### Task to carry out
In the material below, find each line with the string "Liberation" and copy it.

### Supplied data

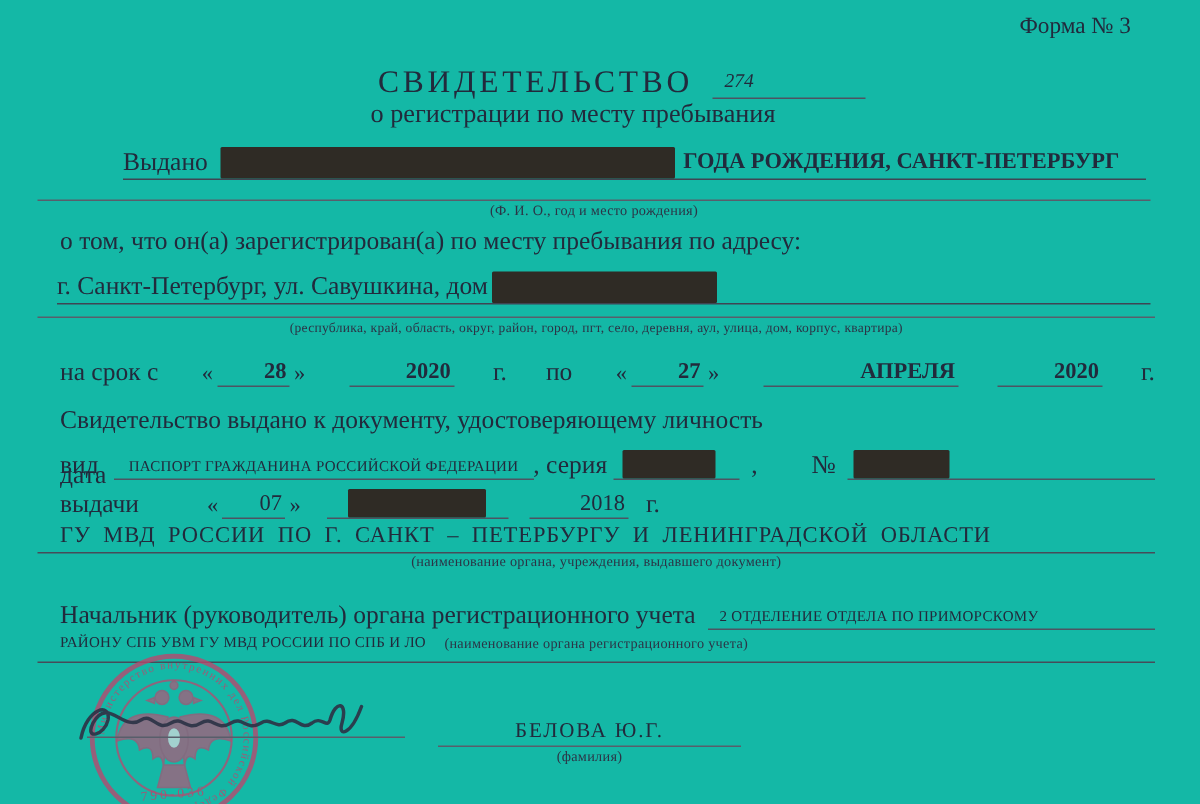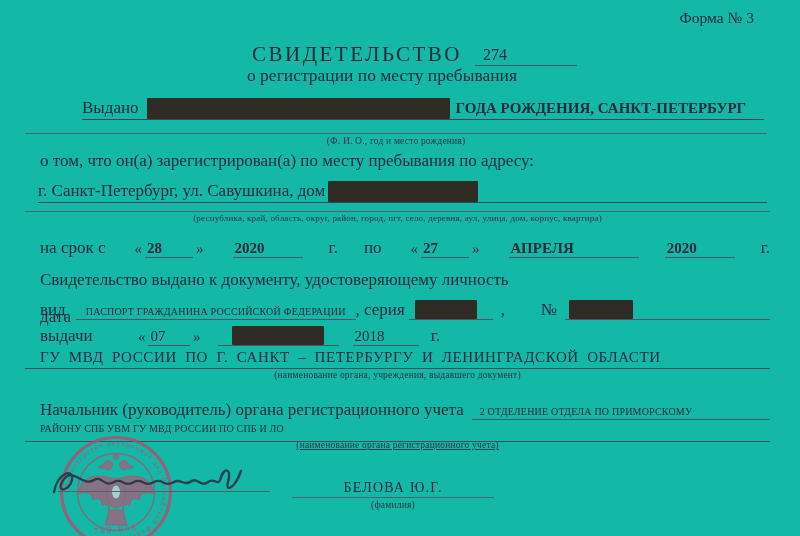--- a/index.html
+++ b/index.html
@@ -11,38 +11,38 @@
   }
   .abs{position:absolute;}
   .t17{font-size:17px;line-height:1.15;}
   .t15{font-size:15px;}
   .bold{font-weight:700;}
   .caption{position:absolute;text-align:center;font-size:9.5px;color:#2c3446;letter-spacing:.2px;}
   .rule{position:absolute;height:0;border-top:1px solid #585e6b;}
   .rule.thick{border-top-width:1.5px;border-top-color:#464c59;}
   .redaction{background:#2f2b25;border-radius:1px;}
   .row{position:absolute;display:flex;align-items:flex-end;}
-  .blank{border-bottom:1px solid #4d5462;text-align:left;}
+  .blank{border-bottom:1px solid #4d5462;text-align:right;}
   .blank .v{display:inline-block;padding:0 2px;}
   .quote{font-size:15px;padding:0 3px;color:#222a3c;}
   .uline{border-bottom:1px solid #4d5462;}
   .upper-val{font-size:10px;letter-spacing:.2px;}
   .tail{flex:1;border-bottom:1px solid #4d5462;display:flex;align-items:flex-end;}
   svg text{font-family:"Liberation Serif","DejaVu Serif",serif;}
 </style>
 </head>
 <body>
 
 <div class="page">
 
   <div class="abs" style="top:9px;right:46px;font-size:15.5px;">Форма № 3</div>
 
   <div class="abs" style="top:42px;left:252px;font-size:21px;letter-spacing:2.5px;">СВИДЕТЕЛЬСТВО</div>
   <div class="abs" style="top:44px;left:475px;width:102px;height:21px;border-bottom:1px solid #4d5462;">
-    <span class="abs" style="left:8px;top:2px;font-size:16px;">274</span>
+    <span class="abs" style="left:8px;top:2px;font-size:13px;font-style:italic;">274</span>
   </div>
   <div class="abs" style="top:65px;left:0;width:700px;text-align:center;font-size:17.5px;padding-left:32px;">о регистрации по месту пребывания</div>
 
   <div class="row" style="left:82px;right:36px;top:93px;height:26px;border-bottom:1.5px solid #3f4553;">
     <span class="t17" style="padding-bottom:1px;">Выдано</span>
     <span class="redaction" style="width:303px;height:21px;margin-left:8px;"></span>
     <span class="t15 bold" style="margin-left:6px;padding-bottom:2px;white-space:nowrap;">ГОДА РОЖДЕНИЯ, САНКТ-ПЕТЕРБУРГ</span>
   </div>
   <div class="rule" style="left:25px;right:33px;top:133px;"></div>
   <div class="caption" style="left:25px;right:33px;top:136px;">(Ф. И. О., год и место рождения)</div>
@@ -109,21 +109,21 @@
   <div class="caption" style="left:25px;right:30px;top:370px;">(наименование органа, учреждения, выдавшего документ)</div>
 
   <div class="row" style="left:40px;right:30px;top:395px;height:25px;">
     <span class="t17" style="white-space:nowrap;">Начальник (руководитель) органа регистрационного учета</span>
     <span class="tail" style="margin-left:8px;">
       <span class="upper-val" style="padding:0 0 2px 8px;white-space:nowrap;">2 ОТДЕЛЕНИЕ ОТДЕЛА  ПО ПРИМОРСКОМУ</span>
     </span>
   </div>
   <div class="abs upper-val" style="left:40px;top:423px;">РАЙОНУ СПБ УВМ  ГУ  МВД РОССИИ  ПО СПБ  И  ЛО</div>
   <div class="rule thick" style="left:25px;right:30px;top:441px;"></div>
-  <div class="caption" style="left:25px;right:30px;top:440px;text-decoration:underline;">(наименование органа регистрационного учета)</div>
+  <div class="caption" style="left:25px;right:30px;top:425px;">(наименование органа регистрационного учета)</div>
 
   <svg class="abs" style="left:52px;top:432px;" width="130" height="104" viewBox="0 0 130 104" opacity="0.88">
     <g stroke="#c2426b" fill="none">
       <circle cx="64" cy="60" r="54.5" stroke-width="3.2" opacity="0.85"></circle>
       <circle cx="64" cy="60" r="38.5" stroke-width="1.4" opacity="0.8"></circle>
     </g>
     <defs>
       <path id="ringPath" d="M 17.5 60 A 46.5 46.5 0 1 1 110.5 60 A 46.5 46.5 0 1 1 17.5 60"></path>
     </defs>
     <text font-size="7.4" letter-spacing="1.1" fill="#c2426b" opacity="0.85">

...

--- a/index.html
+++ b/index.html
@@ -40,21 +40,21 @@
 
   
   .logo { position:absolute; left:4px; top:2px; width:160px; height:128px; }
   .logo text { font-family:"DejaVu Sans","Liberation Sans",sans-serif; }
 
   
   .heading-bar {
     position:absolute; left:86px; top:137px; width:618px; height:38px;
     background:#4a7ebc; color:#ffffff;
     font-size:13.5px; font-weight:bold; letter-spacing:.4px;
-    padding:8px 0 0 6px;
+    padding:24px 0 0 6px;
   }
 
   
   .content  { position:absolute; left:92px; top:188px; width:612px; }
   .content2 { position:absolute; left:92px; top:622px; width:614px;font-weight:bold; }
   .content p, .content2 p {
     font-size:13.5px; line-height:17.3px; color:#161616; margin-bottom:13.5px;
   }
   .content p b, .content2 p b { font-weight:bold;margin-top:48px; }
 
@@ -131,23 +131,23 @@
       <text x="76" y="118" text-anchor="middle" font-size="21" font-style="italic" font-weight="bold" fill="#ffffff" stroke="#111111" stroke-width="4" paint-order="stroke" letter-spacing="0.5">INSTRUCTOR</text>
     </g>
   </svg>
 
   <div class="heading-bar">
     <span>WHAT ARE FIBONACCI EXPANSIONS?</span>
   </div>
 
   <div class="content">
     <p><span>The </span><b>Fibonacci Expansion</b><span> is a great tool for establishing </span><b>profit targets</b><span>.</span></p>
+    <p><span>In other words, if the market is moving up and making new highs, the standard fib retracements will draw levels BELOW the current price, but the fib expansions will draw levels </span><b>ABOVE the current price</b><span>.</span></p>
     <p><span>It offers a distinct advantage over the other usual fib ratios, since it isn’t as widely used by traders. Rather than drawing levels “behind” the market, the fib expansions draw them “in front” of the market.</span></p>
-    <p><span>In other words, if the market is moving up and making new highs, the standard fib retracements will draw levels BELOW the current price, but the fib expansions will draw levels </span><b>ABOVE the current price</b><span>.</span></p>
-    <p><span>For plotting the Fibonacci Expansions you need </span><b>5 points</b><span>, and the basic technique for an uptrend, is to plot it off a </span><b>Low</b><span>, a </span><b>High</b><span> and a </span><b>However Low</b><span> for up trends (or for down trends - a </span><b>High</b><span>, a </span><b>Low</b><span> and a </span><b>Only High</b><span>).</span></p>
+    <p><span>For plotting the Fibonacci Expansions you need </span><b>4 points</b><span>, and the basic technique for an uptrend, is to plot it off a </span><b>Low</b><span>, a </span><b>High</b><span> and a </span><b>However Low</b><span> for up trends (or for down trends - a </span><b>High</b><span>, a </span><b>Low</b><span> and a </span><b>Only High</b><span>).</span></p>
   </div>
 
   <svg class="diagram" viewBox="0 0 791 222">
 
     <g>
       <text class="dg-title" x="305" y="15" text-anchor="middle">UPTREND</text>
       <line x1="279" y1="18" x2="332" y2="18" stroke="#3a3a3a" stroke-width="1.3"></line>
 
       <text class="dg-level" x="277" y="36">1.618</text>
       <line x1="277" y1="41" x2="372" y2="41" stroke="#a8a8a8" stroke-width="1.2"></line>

### Answer to this task
   svg text{font-family:"Liberation Serif","DejaVu Serif",serif;}
   .logo text { font-family:"DejaVu Sans","Liberation Sans",sans-serif; }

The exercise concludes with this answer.